* _DIRECTIONS FOR THIS TASK_
Once you find the line below that has "none -> <div>2268x1512x32", output it and every line after it exactly, stopping after the line that has "none -> <div>31.50x21.00", with no pictures.

* _TASK DATA_
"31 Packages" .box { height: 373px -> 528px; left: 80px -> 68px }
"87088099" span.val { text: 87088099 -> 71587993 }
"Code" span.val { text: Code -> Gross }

...

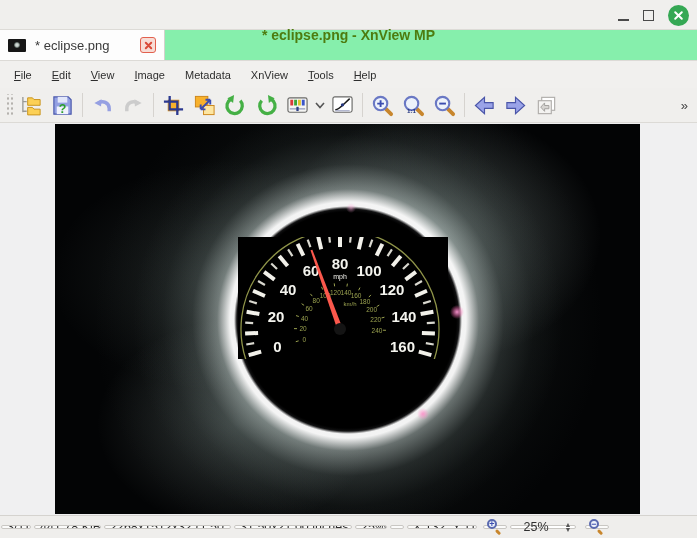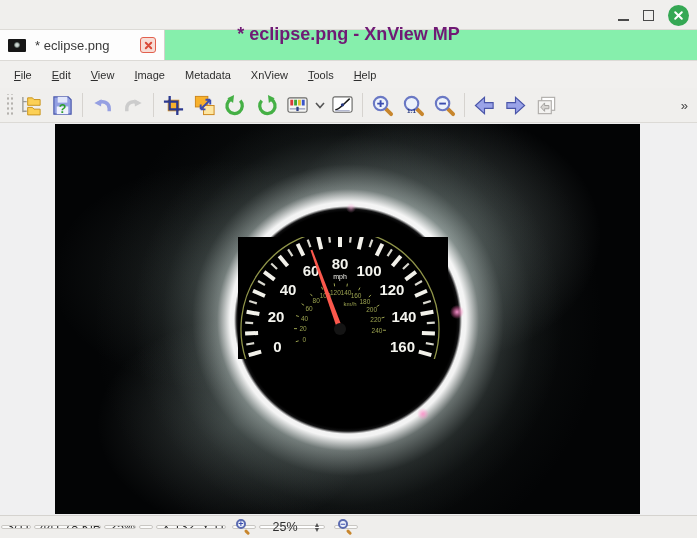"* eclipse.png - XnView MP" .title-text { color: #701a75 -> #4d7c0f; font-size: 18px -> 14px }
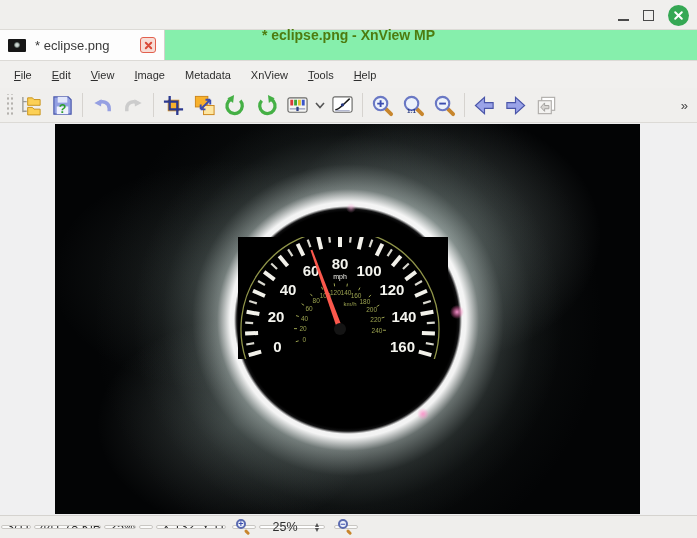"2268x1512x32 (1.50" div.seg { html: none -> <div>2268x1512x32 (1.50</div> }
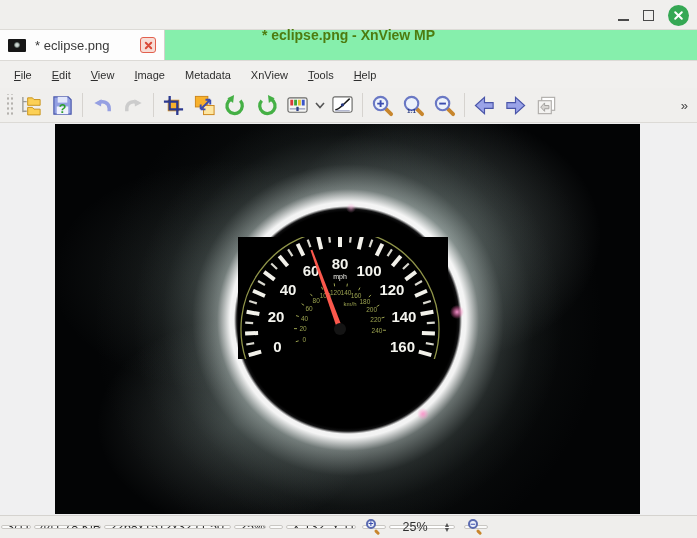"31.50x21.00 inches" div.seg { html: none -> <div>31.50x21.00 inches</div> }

* _RESPONSE TO THIS EXERCISE_
"2268x1512x32 (1.50" div.seg { html: none -> <div>2268x1512x32 (1.50</div> }
"31.50x21.00 inches" div.seg { html: none -> <div>31.50x21.00 inches</div> }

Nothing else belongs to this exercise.